Umfragen zufolge nutzen 75 Prozent der um die Jahrtausendwende Geborenen soziale Medien, ein Drittel von ihnen prüft mehrmals täglich die Nachrichten auf Facebook, Twitter oder anderen Netzwerken. "Gesundheit" und verwandte Begriffe gehören zu den meistgestellten Anfragen in Suchmaschinen. Welche Informationen am schnellsten zu finden sind, welche sich am weitesten verbreiten und wie man sie zu bewerten hat - das wird zunehmend eine kritische Größe für die öffentliche Gesundheit. Denn genauso wie soziale Netzwerke Hilfe und Selbstorganisation unterstützen können, so kann darüber auch Widerstand gegen Maßnahmen der Gesundheitsvorsorge organisiert werden.

Unter anderem übers Netz verbreitete Vorbehalte gegen Impfkampagnen gefährdeten bereits Erfolge bei der Bekämpfung von Infektionskrankheiten, kritisiert Heidi Larson, Professorin an der London School of Hygiene and Tropical Medicine: "2003 boykottierten fünf Staaten in Nord-Nigeria die Impfung gegen Kinderlähmung. Aus religiösen oder politischen Gründen, weil es hieß, der Westen versuche, die Menschen zu sterilisieren. Das dauerte fast ein Jahr. In dieser Zeit konnte der Virus sich wieder ausbreiten." Noch heute, zehn Jahre nach dem Boykott, so Larson, gebe es Bedenken gegen die Polio-Impfung. Und auch die hätten sich - ähnlich wie der Virus - über Nordnigeria hinaus verbreitet. "Die Gerüchteküche, die traditionell eher im kleinen Kreis brodelt, brodelt jetzt weltweit."

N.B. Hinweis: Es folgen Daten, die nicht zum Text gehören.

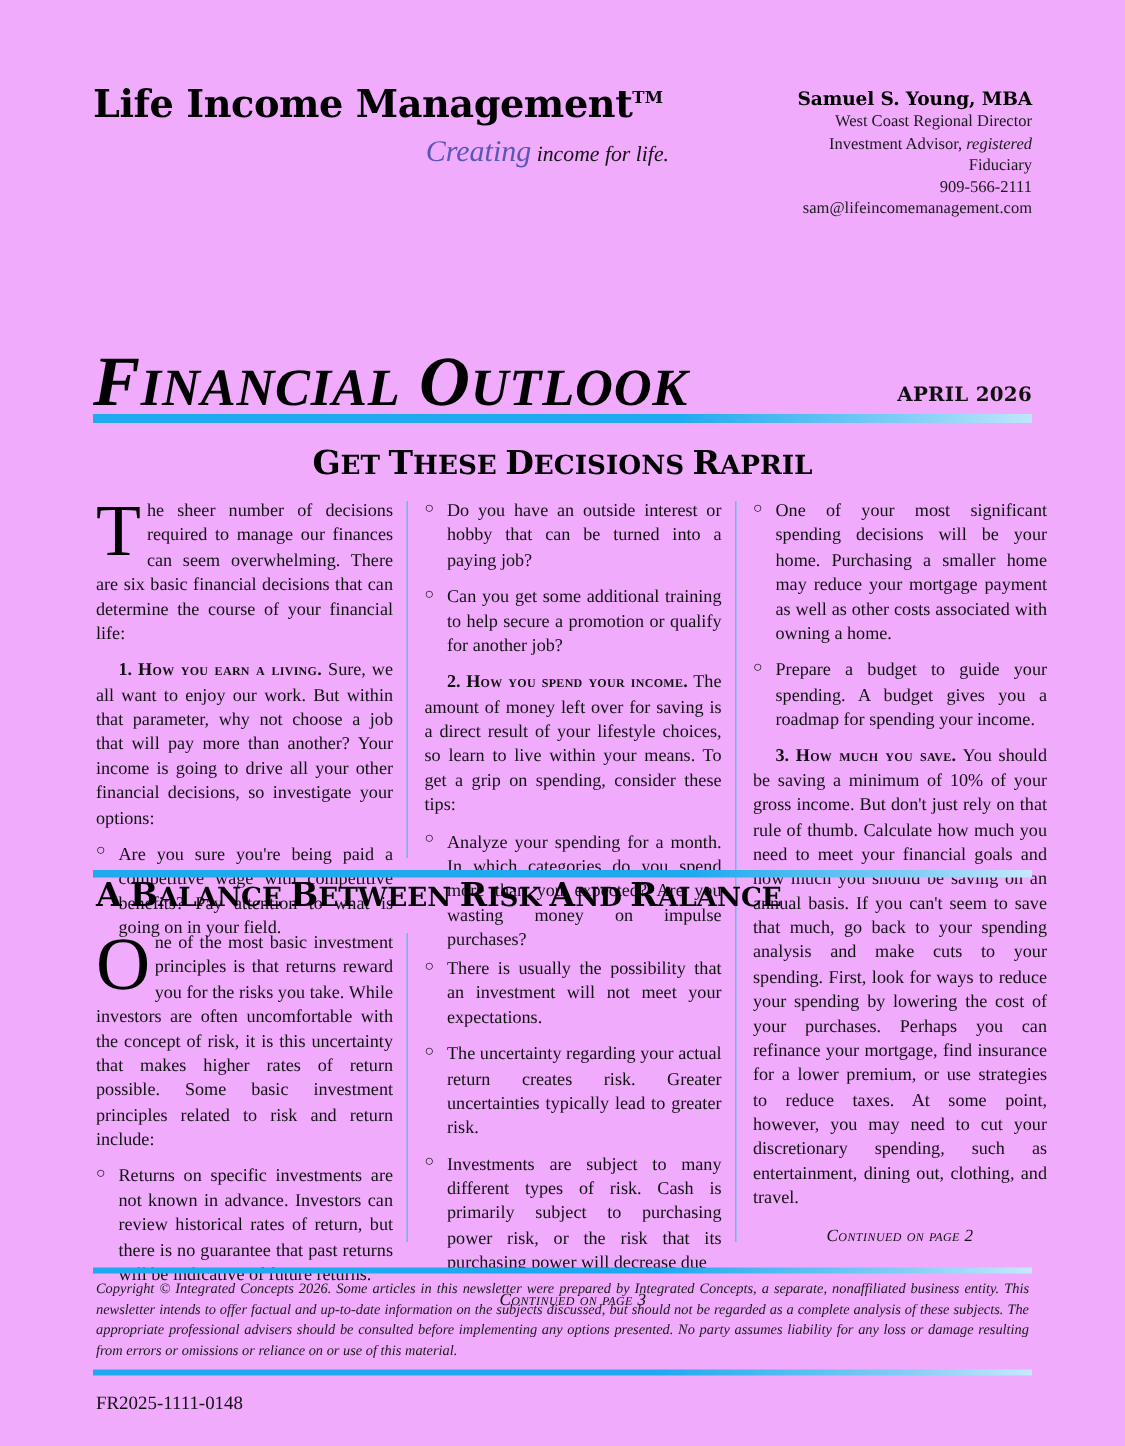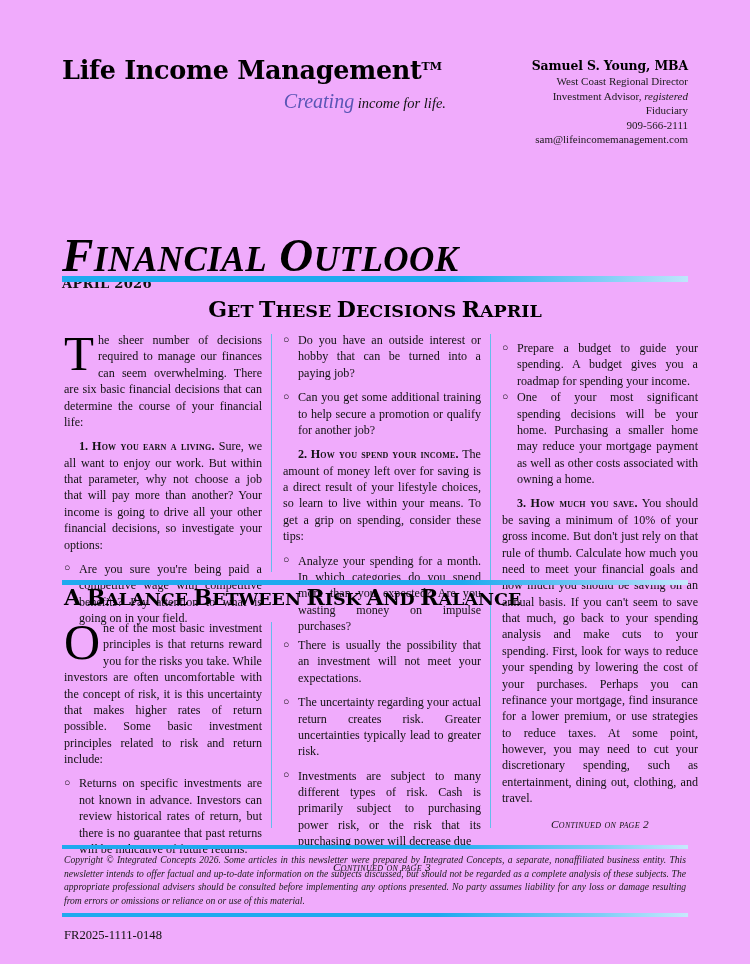"FINANCIAL OUTLOOK" .title-row { flex-direction: column -> none }
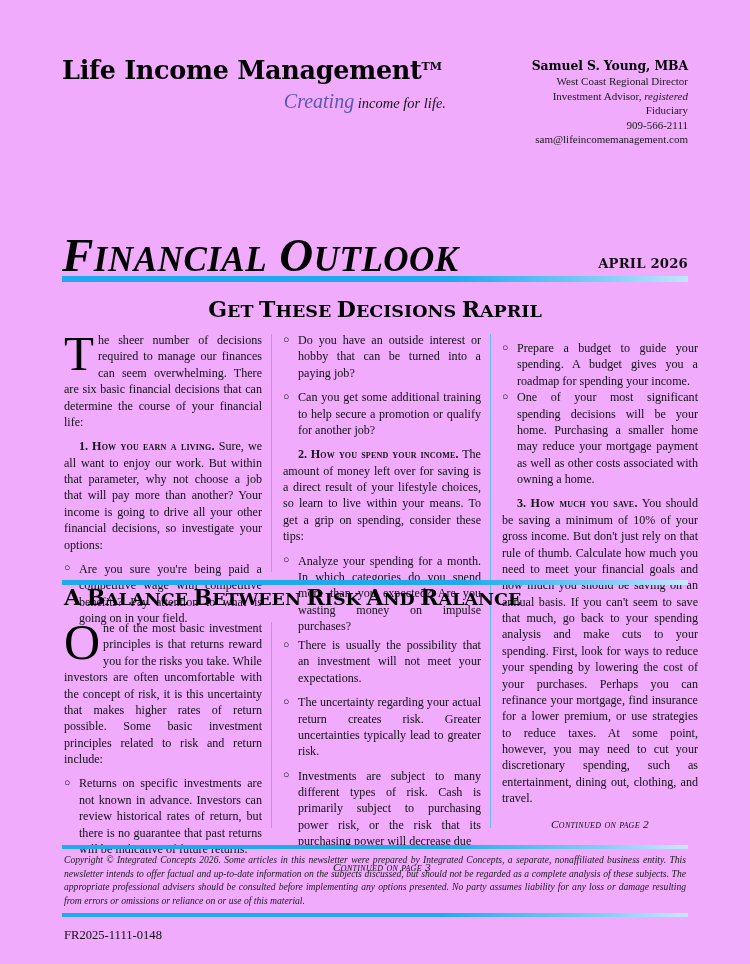"Prepare a budget to guide" div.bul { order: before "One of your most significant" -> after "One of your most significant" }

Kinder bekommen Polio-Impfstoff in Nigeria (Foto: Global Polio Eradication Initiative)
Verbreitung von Vorbehalten übers Netz: Gegen die Polio-Impfung gibt es noch heute BedenkenBild: Global Polio Eradication Initiative

Werkzeug für gezieltere Strategien

Die Vereinten Nationen etwa stoppten Ende vergangenen Jahres ihre Beteiligung am Impfprogramm gegen Kinderlähmung, nachdem Mitarbeiter der Kampagne gezielt attackiert wurden. An ihrem Institut hat Heidi Larson daher jetzt ein Programm mitentwickelt, das Blogs, Foren und soziale Netzwerke weltweit nach Informationen über Impfkampagnen absucht und die Inhalte analysiert. Um Medien- oder Meinungskontrolle - das betont sie - gehe es dabei nicht. Sondern vielmehr darum, herauszufinden, aus welchen Gründen Menschen Vorbehalte gegen bestimmte Maßnahmen der öffentlichen Gesundheitsvorsorge haben. Ob religiöse Überzeugungen beispielsweise bei der Planung einer Kampagne in bestimmten Regionen stärker berücksichtigt werden sollten - oder anderswo mehr auf das Bedürfnis nach Information über alternative Behandlungsmethoden eingegangen werden muss. Denn soziale Medien, so Daude Were, sind letztlich nichts anderes als ein Werkzeug - auch im Bereich der globalen Gesundheit. "Sie funktionieren wie Medizin: Man kann damit heilen und man kann damit Schaden anrichten. Deshalb muss man sie richtig dosieren."